* _Problem to solve_
The records below are to be set down again exactly, with the pictures left out.
**** Entries provided
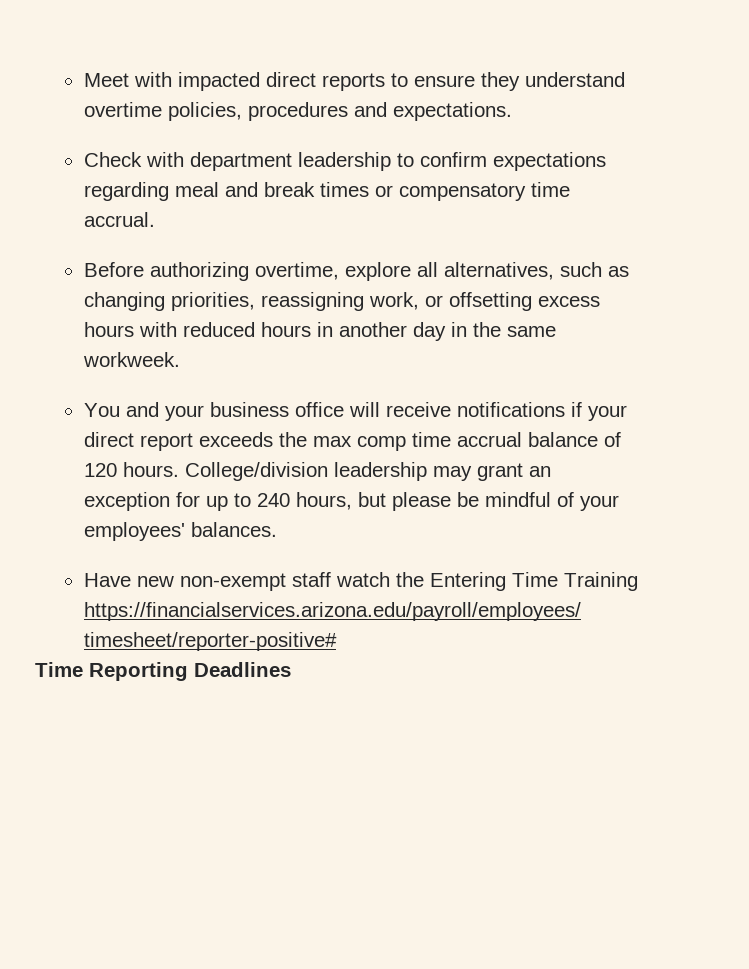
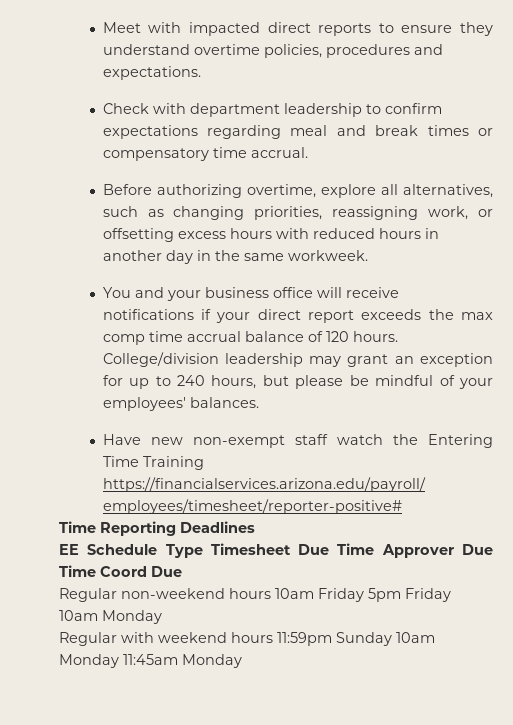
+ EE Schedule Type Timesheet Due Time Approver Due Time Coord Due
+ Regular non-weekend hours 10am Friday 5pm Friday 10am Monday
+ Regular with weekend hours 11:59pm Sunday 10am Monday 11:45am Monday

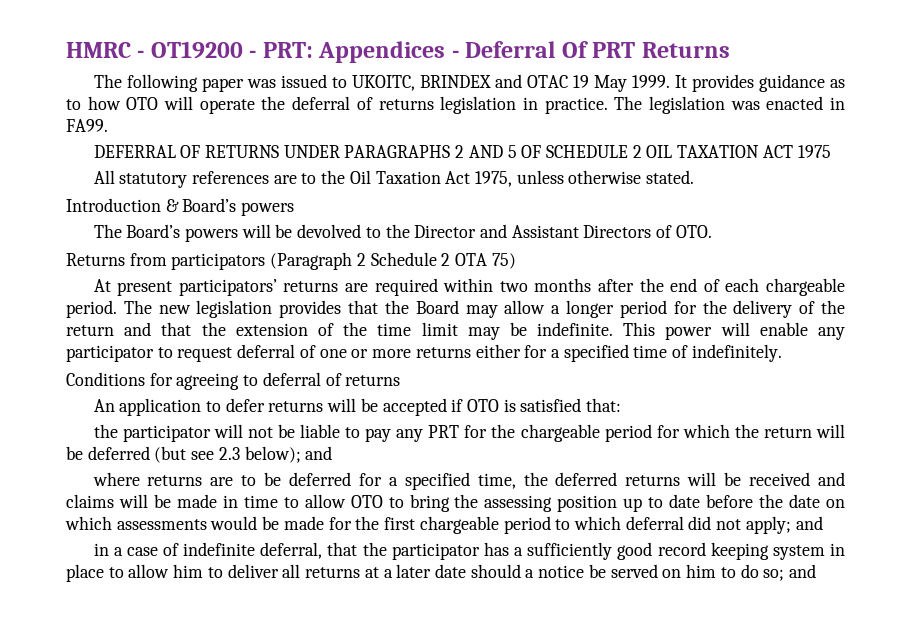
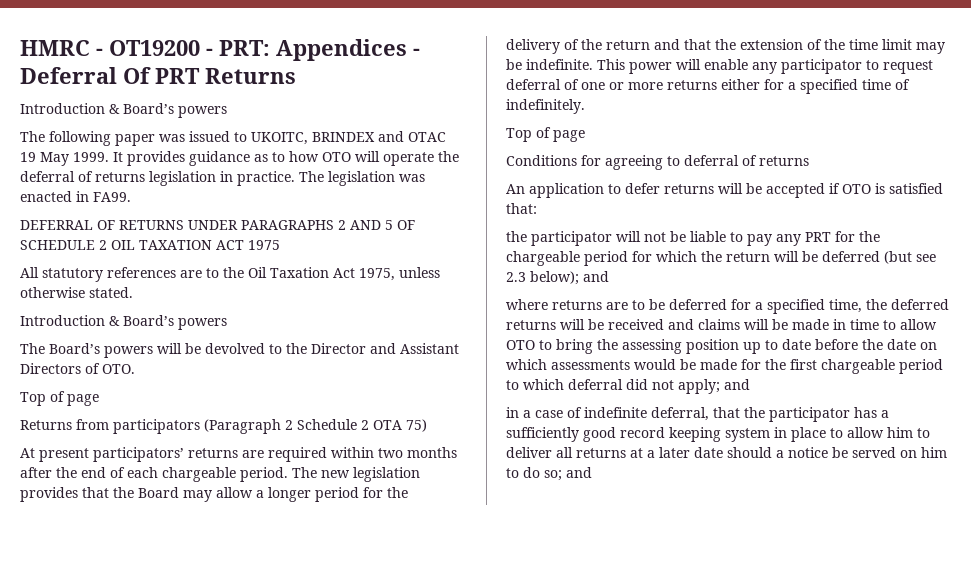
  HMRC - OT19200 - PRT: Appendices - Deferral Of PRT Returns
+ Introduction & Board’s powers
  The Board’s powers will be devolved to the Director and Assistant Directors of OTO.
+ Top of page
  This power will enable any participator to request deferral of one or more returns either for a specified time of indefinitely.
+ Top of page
********
* _Answer for this exercise_
+ EE Schedule Type Timesheet Due Time Approver Due Time Coord Due
+ Regular non-weekend hours 10am Friday 5pm Friday 10am Monday
+ Regular with weekend hours 11:59pm Sunday 10am Monday 11:45am Monday

  HMRC - OT19200 - PRT: Appendices - Deferral Of PRT Returns
+ Introduction & Board’s powers
  The Board’s powers will be devolved to the Director and Assistant Directors of OTO.
+ Top of page
  This power will enable any participator to request deferral of one or more returns either for a specified time of indefinitely.
+ Top of page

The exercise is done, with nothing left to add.